(Records excerpted from a collection)
################

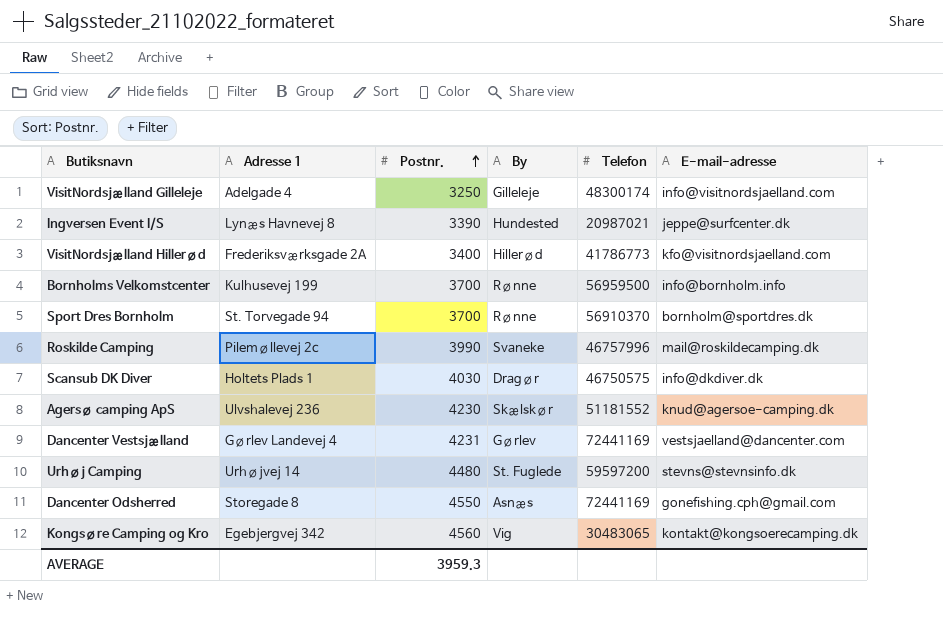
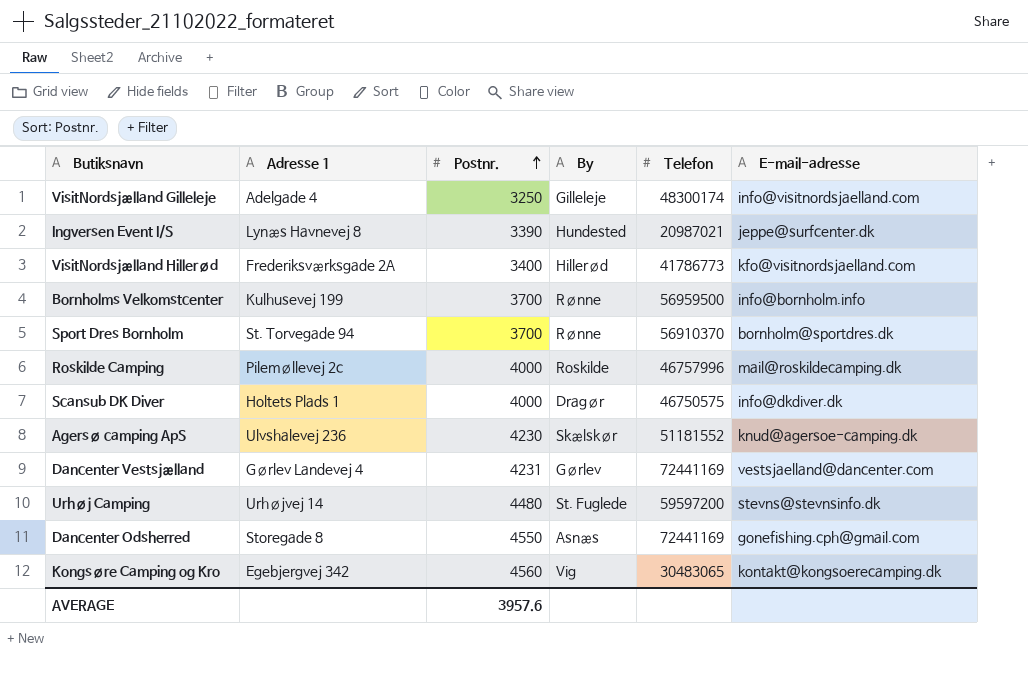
Roskilde Camping | Postnr.: 3990 -> 4000
Roskilde Camping | By: Svaneke -> Roskilde
Scansub DK Diver | Postnr.: 4030 -> 4000
AVERAGE | Postnr.: 3959.3 -> 3957.6

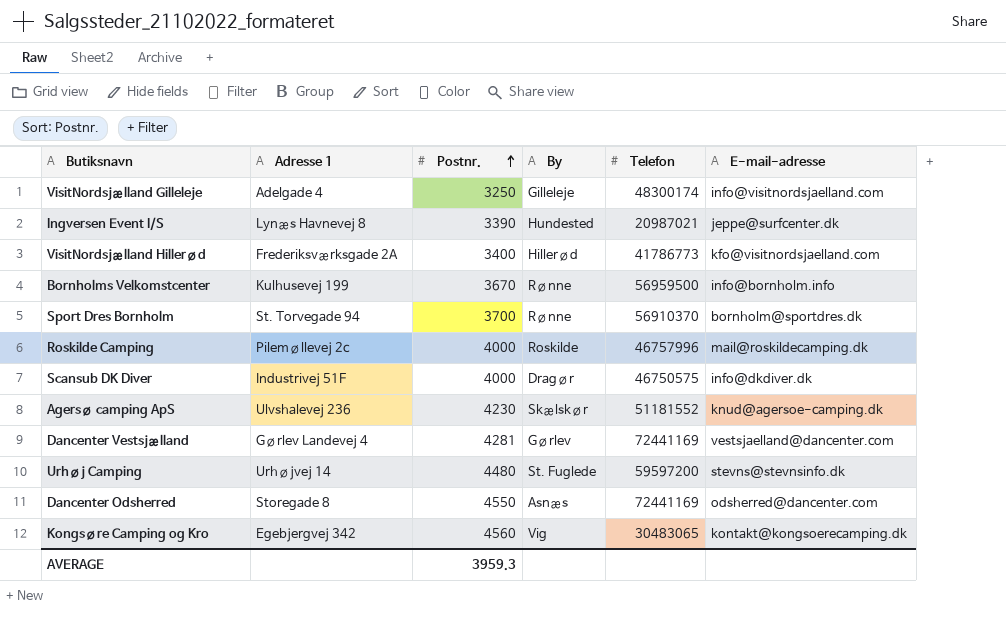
Bornholms Velkomstcenter | Postnr.: 3700 -> 3670
Scansub DK Diver | Adresse 1: Holtets Plads 1 -> Industrivej 51F
Dancenter Vestsjælland | Postnr.: 4231 -> 4281
Dancenter Odsherred | E-mail-adresse: gonefishing.cph@gmail.com -> odsherred@dancenter.com
AVERAGE | Postnr.: 3957.6 -> 3959.3

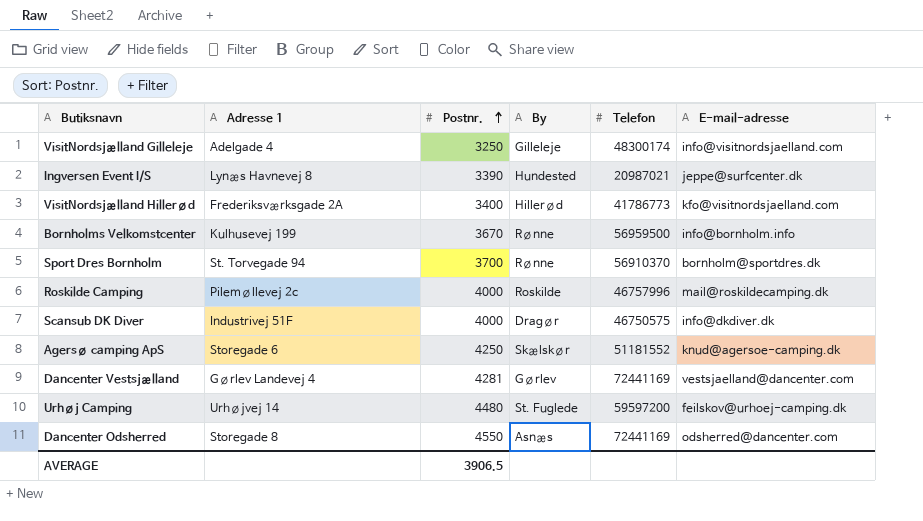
row Kongsøre Camping og Kro: Egebjergvej 342 | 4560 | Vig | 30483065 | kontakt@kongsoerecamping.dk -> none
Agersø camping ApS | Adresse 1: Ulvshalevej 236 -> Storegade 6
Agersø camping ApS | Postnr.: 4230 -> 4250
Urhøj Camping | E-mail-adresse: stevns@stevnsinfo.dk -> feilskov@urhoej-camping.dk
AVERAGE | Postnr.: 3959.3 -> 3906.5

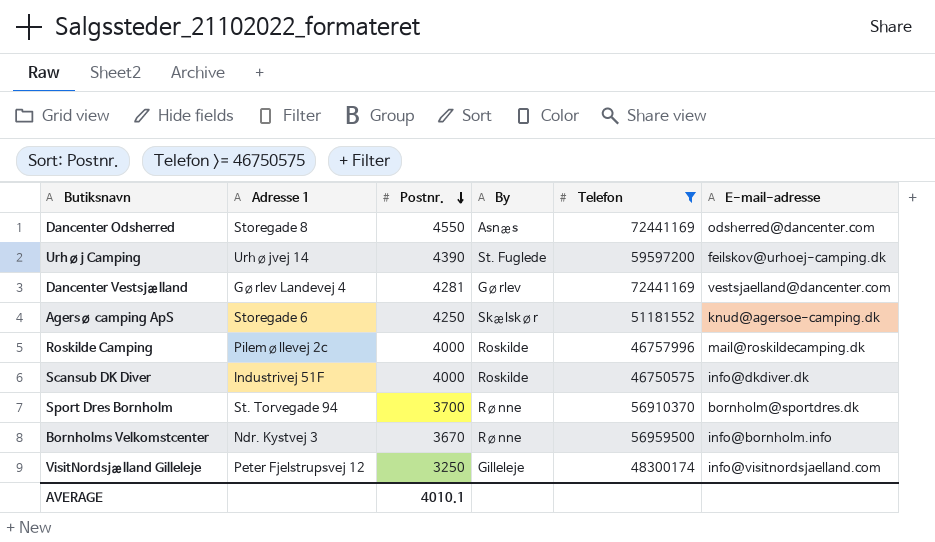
filter: none -> Telefon >= 46750575
row order: Postnr. ascending -> Postnr. descending
Urhøj Camping | Postnr.: 4480 -> 4390
Scansub DK Diver | By: Dragør -> Roskilde
Bornholms Velkomstcenter | Adresse 1: Kulhusevej 199 -> Ndr. Kystvej 3
VisitNordsjælland Gilleleje | Adresse 1: Adelgade 4 -> Peter Fjelstrupsvej 12
AVERAGE | Postnr.: 3906.5 -> 4010.1

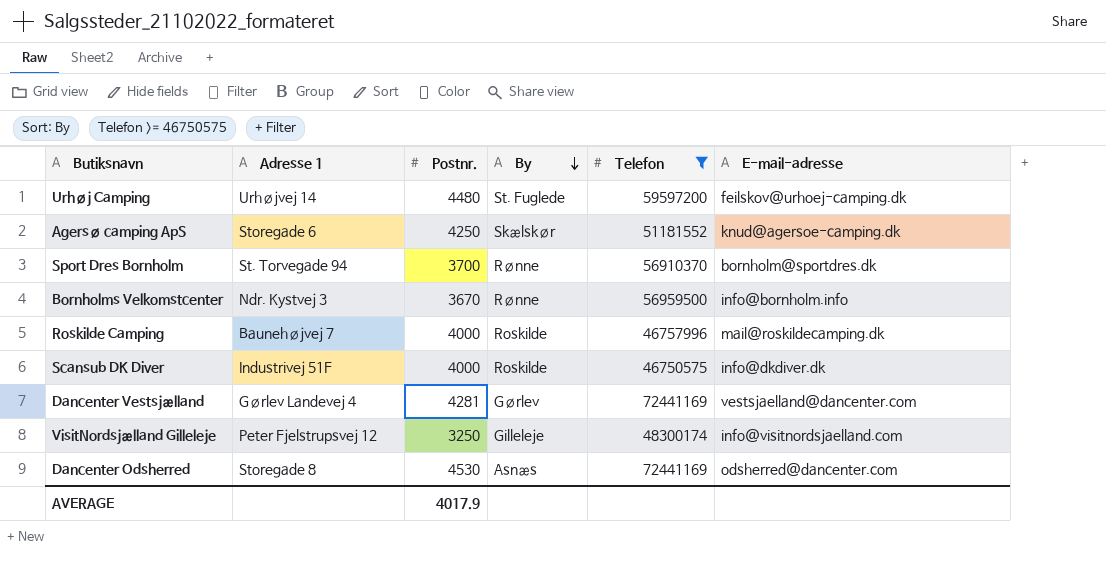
row order: Postnr. descending -> By descending
Urhøj Camping | Postnr.: 4390 -> 4480
Roskilde Camping | Adresse 1: Pilemøllevej 2c -> Baunehøjvej 7
Dancenter Odsherred | Postnr.: 4550 -> 4530
AVERAGE | Postnr.: 4010.1 -> 4017.9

################

All records above must be copied exactly, though the pictures they hold are to be left out.

Roskilde Camping | Postnr.: 3990 -> 4000
Roskilde Camping | By: Svaneke -> Roskilde
Scansub DK Diver | Postnr.: 4030 -> 4000
AVERAGE | Postnr.: 3959.3 -> 3957.6

Bornholms Velkomstcenter | Postnr.: 3700 -> 3670
Scansub DK Diver | Adresse 1: Holtets Plads 1 -> Industrivej 51F
Dancenter Vestsjælland | Postnr.: 4231 -> 4281
Dancenter Odsherred | E-mail-adresse: gonefishing.cph@gmail.com -> odsherred@dancenter.com
AVERAGE | Postnr.: 3957.6 -> 3959.3

row Kongsøre Camping og Kro: Egebjergvej 342 | 4560 | Vig | 30483065 | kontakt@kongsoerecamping.dk -> none
Agersø camping ApS | Adresse 1: Ulvshalevej 236 -> Storegade 6
Agersø camping ApS | Postnr.: 4230 -> 4250
Urhøj Camping | E-mail-adresse: stevns@stevnsinfo.dk -> feilskov@urhoej-camping.dk
AVERAGE | Postnr.: 3959.3 -> 3906.5

filter: none -> Telefon >= 46750575
row order: Postnr. ascending -> Postnr. descending
Urhøj Camping | Postnr.: 4480 -> 4390
Scansub DK Diver | By: Dragør -> Roskilde
Bornholms Velkomstcenter | Adresse 1: Kulhusevej 199 -> Ndr. Kystvej 3
VisitNordsjælland Gilleleje | Adresse 1: Adelgade 4 -> Peter Fjelstrupsvej 12
AVERAGE | Postnr.: 3906.5 -> 4010.1

row order: Postnr. descending -> By descending
Urhøj Camping | Postnr.: 4390 -> 4480
Roskilde Camping | Adresse 1: Pilemøllevej 2c -> Baunehøjvej 7
Dancenter Odsherred | Postnr.: 4550 -> 4530
AVERAGE | Postnr.: 4010.1 -> 4017.9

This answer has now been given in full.